Gingrich offers advice

One Trump supporter, former House of Representatives Speaker Newt Gingrich, told National Public Radio, "I think he should keep Jeff Sessions. And I think he ought to quit publicly maligning him."

Democratic Senator Charles Schumer, the Senate minority leader, noted Sessions' political support of Trump when he was an underdog in last year's race for the Republican presidential nomination, the first senator to endorse Trump's candidacy.

"I would say to my fellow Americans, Democrat, Republican, liberal, conservative, every American should be troubled by the character of a person who humiliates and turns his back on a close friend after only six months," Schumer told the Senate on Wednesday.

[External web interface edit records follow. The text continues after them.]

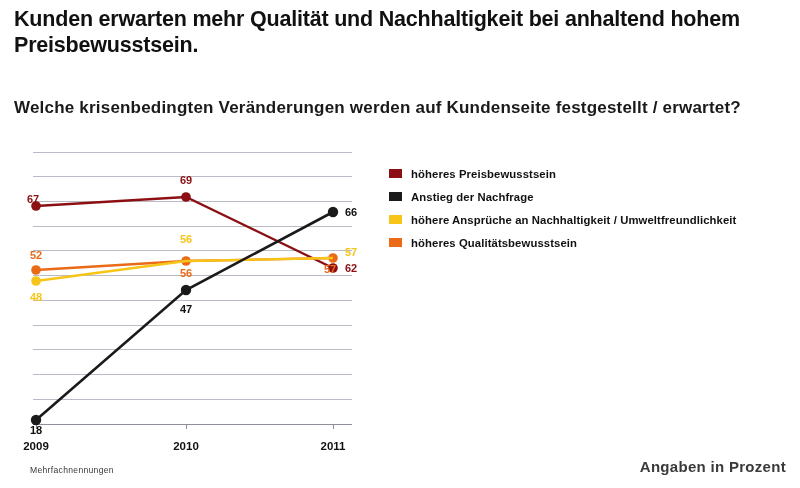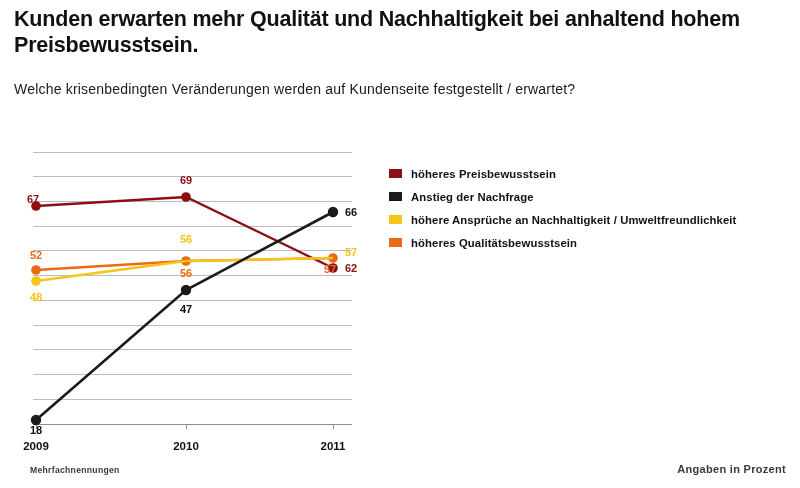--- a/index.html
+++ b/index.html
@@ -31,10 +31,10 @@
   }
   #subtitle{
     position:absolute;
-    left:14px; top:81px;
+    left:14px; top:98px;
     width:740px;
-    font-size:14px;
-    font-weight:normal;
+    font-size:17px;
+    font-weight:bold;
     letter-spacing:0.2px;
     color:#1a1a1a;
   }

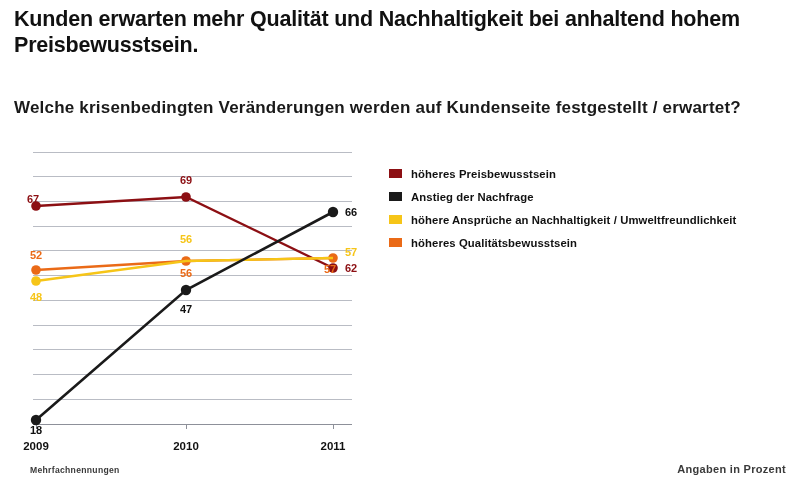--- a/index.html
+++ b/index.html
@@ -88,7 +88,7 @@
     position:absolute;
     left:14px; bottom:13px;
     font-size:8.6px;
-    font-weight:bold;
+    font-weight:normal;
     color:#3a3a3a;
     letter-spacing:0.3px;
     padding-left:16px;

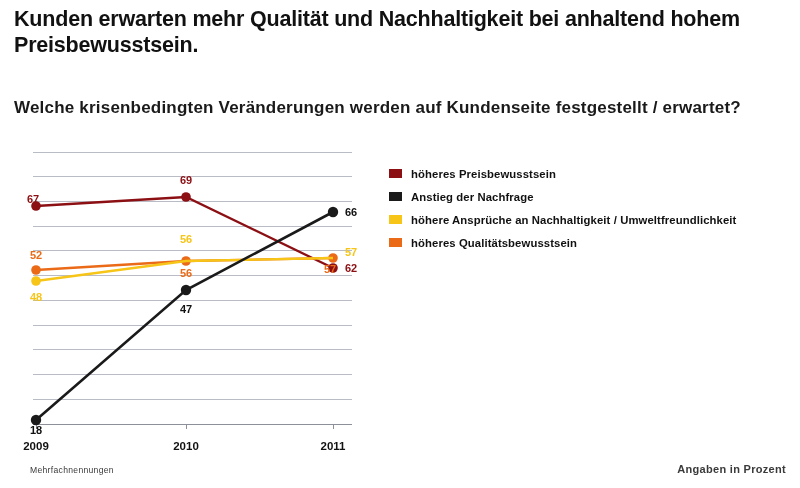--- a/index.html
+++ b/index.html
@@ -96,7 +96,7 @@
   #foot-right{
     position:absolute;
     right:14px; bottom:13px;
-    font-size:11px;
+    font-size:15px;
     font-weight:bold;
     color:#3a3a3a;
     letter-spacing:0.3px;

"All Americans should be wondering: Why is the president publicly, publicly demeaning and humiliating such a close friend and supporter, a member of his own Cabinet?" Schumer said. "They should wonder if the president is trying to pry open the office of attorney general to appoint someone during the August recess who will fire special counsel Mueller and shut down the Russia investigation. Let me say, if such a situation arises, Democrats would use every tool in our toolbox to stymie such a recess appointment."

Senate Minority Leader Chuck Schumer of New York speaks at a news conference on Capitol Hill in Washington, July 18, 2017.
Senate Minority Leader Chuck Schumer of New York speaks at a news conference on Capitol Hill in Washington, July 18, 2017.

Twitter attacks

Trump for days has lobbed attacks at Sessions, a highly unusual public spat in Washington between a president and a member of his Cabinet. Trump publicly said he is "disappointed" with Sessions, while calling him "VERY weak" and "beleaguered" in Twitter comments.

Associates of Sessions have told the White House he has no intention of quitting his post at the U.S. Justice Department, and so far Trump has not fired him.

Sessions was at the White House on Wednesday for meetings, but did not talk with Trump. He reportedly has not been in direct contact with the president for days.


White House Press Secretary Sarah Huckabee Sanders said even though Trump is "disappointed" in Sessions, the president wants him to continue to run the Justice Department and focus on controlling illegal immigration and investigating leaks of classified government material to journalists.

The Washington Post said that Trump has mused with aides about replacing Sessions when Congress takes its annual recess in August, in order to avoid a protracted Senate confirmation hearing over a new attorney general. The White House called the report "more fake news."